Archaeologists reckon this moving toy, with an image of a running fawn, may be 14,000 years old. If it is the case, it is the most ancient moving image to date. This engraved disk with an image of a running fawn or hind may be the oldest image meant to actually represent movement in a a sequence of images, through the optical illusion on which cinematic images are based.
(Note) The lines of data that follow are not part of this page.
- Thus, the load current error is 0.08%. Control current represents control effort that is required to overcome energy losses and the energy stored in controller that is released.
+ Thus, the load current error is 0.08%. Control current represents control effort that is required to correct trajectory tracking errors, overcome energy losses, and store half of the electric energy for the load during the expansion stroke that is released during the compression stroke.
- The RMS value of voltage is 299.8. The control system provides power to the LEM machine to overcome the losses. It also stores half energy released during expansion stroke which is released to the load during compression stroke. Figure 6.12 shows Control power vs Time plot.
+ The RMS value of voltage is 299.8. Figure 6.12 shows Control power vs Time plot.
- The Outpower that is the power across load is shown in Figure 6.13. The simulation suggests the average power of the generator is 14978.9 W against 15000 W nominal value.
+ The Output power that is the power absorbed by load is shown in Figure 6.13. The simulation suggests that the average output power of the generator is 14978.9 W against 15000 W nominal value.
Archaeologists think this spinning disc might be a children’s toy! It’s at least 14,000 years old. When you spin it, the two sides make it look like the deer is running. Delightful! #archaeology pic.twitter.com/Mby4b1lvBc— maiya🏺 (@muckymaiya) 9 de febrero de 2018
There is quite a number of dimensions to take into account when defining the semiotic specificity of film, and of course there is no actual "film" in this prehistoric toy—nor in present-day "films" for that matter. But the cinematic nature of this image is a giant's step bridging the paintings of Lascaux and Altamira and the optical toys of the eighteenth or nineteenth century which are usually identified with the 'prehistory' of cinema.
Then there is also another dimension of the cinematic experience, one which is absent in the Paleolithic spinning disc—the projection of images through light. This is usually associated with early modern experiments such as the camera obscura and, later, the phantasmagoria. But there is a Paleolithic precedent for that as well—the play of shadows on the walls of the cave, around the fireplace, which may have contributed to inspire Paleolithic paintings in the first place.
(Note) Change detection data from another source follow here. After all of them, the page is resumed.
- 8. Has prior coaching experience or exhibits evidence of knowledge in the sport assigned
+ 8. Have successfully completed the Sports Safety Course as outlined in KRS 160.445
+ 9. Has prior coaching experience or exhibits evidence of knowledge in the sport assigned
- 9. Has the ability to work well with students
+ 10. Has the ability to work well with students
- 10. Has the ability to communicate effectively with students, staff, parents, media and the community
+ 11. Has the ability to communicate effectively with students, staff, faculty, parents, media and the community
As to the camera obscura, although it was popularized as a pictorial aid for artists in the Renaissance, it is sometimes created accidentally, as has been the case for instance in a couple of rooms of my own, one while I was a teenager, the other at present. The same may have been the case in countless rooms and huts and caves... but to my knowledge it did not inspire a technology of representation or an art form before the Renaissance.
Playing with shadows, on the other hand, is immediately intuitive as a form of children's play, and shadow plays or theatralized silhouettes are present in many cultures today—sometimes the shadows become physical moving silhouettes. It is just possible that there is an interesting allusion to it in Plato's narrative of the Myth of the cavern, combined perhaps with a reference to puppet plays. It is the shadows on the wall that made Plato glimpse the nature of reality as a representation and collective fiction. It is to that shadow play that we can trace back the beginning of communal symbol-making, of fictional narrative, of art, of entertainment —and also of the philosophy that reveals the communal fictionality of our cultural environment.
As to the moving paleolithic spinning disc, it is no doubt a toy —which places toys at the origin of art as well— but it is also a giant's step forward for mankind in the technology of representational art, and on the pathway of creativity.
Azéma, Marc. La Préhistoire du cinéma: Origines paléolithiques de la narration graphique et du cinématographe. Book + DVD. Editions Errance, 2011.
Rivère, Florent. "La préhistoire du cinéma." Florent Rivière 10 Nov. 2011.